Towards the Spectral bias Alleviation by Normalizations in Coordinate Networks
Zhicheng Cai, Hao Zhu, Qiu Shen, Xinran Wang, Xun Cao
TL;DR
This work analyzes spectral bias in coordinate networks through the neural tangent kernel (NTK) lens and proves that classical normalization techniques, specifically batch normalization and layer normalization, can shift NTK eigenvalues by reducing the maximum and variance with minimal mean change. It introduces two novel normalizations, global normalization (GN) and cross normalization (CN), that further modulate the NTK spectrum and mitigate spectral bias. Theoretical results are complemented by extensive experiments across image compression, shape representation, CT/MRI reconstruction, and advanced tasks like 5D novel view synthesis and 3D multi-view stereo, where CN consistently achieves state-of-the-art performance.

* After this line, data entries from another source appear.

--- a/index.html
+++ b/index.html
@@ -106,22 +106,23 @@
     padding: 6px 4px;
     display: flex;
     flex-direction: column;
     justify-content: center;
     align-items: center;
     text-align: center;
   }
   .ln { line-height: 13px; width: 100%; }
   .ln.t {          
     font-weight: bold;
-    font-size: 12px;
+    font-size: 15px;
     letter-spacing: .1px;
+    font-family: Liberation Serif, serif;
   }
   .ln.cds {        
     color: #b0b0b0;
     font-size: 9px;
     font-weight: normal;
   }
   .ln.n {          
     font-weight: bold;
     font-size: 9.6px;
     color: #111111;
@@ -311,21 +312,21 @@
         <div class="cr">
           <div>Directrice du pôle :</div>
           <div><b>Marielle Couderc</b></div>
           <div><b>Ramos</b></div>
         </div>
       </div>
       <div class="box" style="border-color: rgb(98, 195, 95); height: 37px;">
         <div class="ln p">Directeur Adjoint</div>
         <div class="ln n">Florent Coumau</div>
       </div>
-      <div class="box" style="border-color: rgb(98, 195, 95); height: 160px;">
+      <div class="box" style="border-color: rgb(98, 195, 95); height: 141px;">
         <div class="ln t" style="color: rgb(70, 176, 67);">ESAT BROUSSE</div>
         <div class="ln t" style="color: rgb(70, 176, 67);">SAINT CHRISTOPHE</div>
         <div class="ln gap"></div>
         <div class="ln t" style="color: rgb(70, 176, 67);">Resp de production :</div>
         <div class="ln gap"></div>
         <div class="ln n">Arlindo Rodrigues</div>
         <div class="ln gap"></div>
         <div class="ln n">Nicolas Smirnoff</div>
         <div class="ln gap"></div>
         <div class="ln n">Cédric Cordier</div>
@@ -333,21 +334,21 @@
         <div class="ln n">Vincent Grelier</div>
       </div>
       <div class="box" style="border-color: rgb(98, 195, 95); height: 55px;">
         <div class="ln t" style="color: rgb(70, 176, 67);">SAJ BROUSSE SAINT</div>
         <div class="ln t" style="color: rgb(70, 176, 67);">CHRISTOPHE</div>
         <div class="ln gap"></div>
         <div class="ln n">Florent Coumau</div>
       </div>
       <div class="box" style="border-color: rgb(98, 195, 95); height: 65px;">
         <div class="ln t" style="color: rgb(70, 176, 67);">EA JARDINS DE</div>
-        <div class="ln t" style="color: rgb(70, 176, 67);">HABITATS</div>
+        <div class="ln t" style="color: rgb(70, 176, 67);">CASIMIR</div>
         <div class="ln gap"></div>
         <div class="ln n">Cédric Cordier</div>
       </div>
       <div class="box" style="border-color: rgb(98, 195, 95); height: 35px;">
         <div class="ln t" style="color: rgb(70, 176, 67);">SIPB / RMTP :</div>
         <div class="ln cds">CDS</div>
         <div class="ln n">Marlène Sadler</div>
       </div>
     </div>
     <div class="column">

The findings suggest normalization-based coordinate networks offer a practical, principled route to robustly learn high-frequency components in diverse inverse problems and signal representations.
Abstract
Representing signals using coordinate networks dominates the area of inverse problems recently, and is widely applied in various scientific computing tasks. Still, there exists an issue of spectral bias in coordinate networks, limiting the capacity to learn high-frequency components. This problem is caused by the pathological distribution of the neural tangent kernel's (NTK's) eigenvalues of coordinate networks. We find that, this pathological distribution could be improved using classical normalization techniques (batch normalization and layer normalization), which are commonly used in convolutional neural networks but rarely used in coordinate networks. We prove that normalization techniques greatly reduces the maximum and variance of NTK's eigenvalues while slightly modifies the mean value, considering the max eigenvalue is much larger than the most, this variance change results in a shift of eigenvalues' distribution from a lower one to a higher one, therefore the spectral bias could be alleviated. Furthermore, we propose two new normalization techniques by combining these two techniques in different ways. The efficacy of these normalization techniques is substantiated by the significant improvements and new state-of-the-arts achieved by applying normalization-based coordinate networks to various tasks, including the image compression, computed tomography reconstruction, shape representation, magnetic resonance imaging, novel view synthesis and multi-view stereo reconstruction.